When the line containing "- 1. Export" appears in the data below, begin copying there and stop only after the line containing "scripts/serve_dashboard.py → http://localhost:8080".
[Extracted data — start]
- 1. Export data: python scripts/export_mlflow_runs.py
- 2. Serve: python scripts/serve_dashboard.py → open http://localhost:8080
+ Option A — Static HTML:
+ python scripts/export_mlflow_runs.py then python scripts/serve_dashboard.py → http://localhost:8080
[Extracted data — finish]
[Extracted data — start]
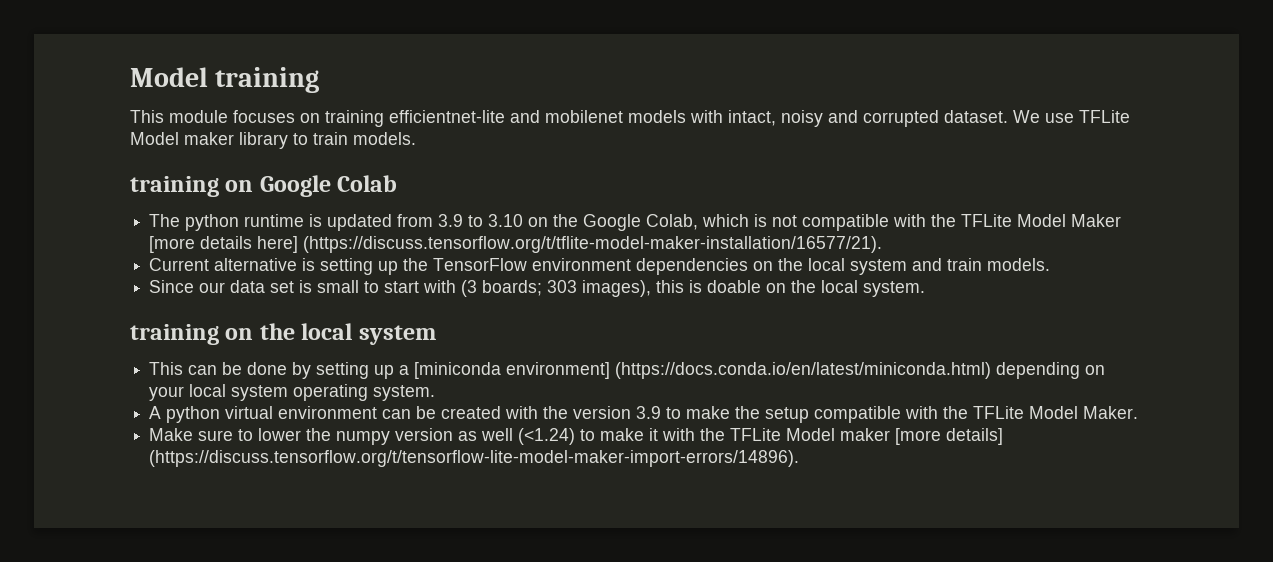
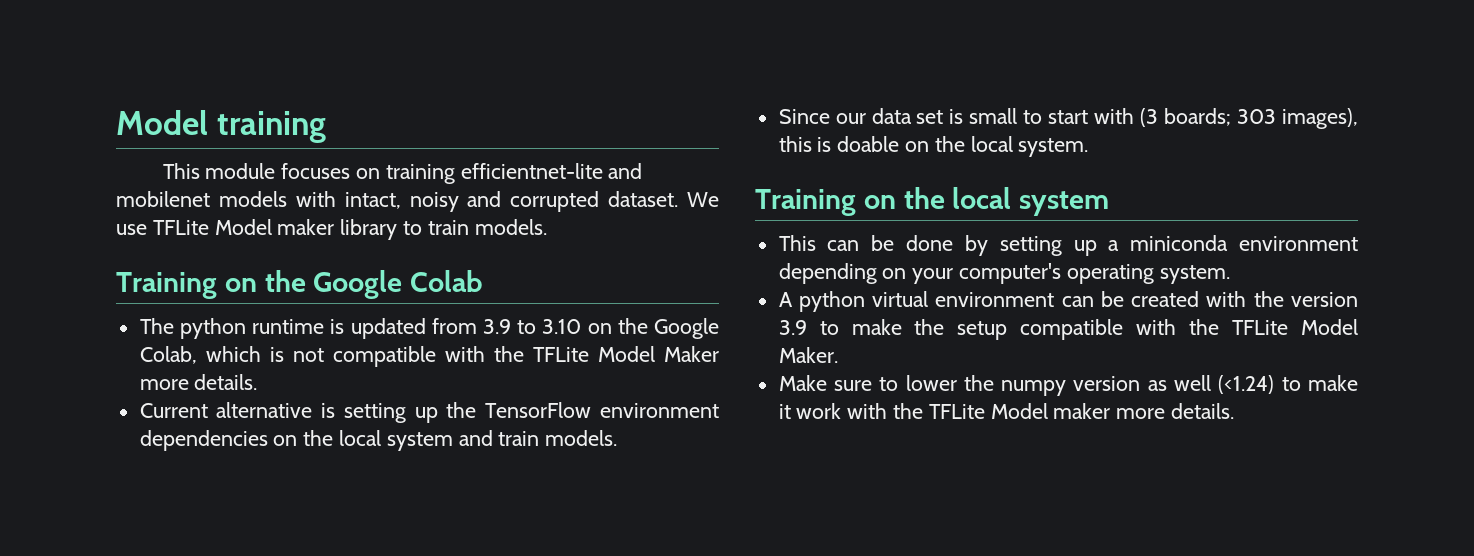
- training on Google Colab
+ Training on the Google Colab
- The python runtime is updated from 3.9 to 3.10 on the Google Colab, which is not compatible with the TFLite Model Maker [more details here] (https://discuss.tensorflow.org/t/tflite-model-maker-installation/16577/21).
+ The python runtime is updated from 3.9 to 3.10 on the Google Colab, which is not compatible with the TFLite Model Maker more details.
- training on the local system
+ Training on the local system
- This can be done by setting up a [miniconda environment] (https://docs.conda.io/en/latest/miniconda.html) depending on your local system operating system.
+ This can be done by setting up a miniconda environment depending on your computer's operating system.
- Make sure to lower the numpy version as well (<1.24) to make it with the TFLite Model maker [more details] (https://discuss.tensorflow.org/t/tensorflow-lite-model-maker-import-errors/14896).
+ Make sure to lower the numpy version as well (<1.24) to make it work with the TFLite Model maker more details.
[Extracted data — finish]
**Written response:**
- 1. Export data: python scripts/export_mlflow_runs.py
- 2. Serve: python scripts/serve_dashboard.py → open http://localhost:8080
+ Option A — Static HTML:
+ python scripts/export_mlflow_runs.py then python scripts/serve_dashboard.py → http://localhost:8080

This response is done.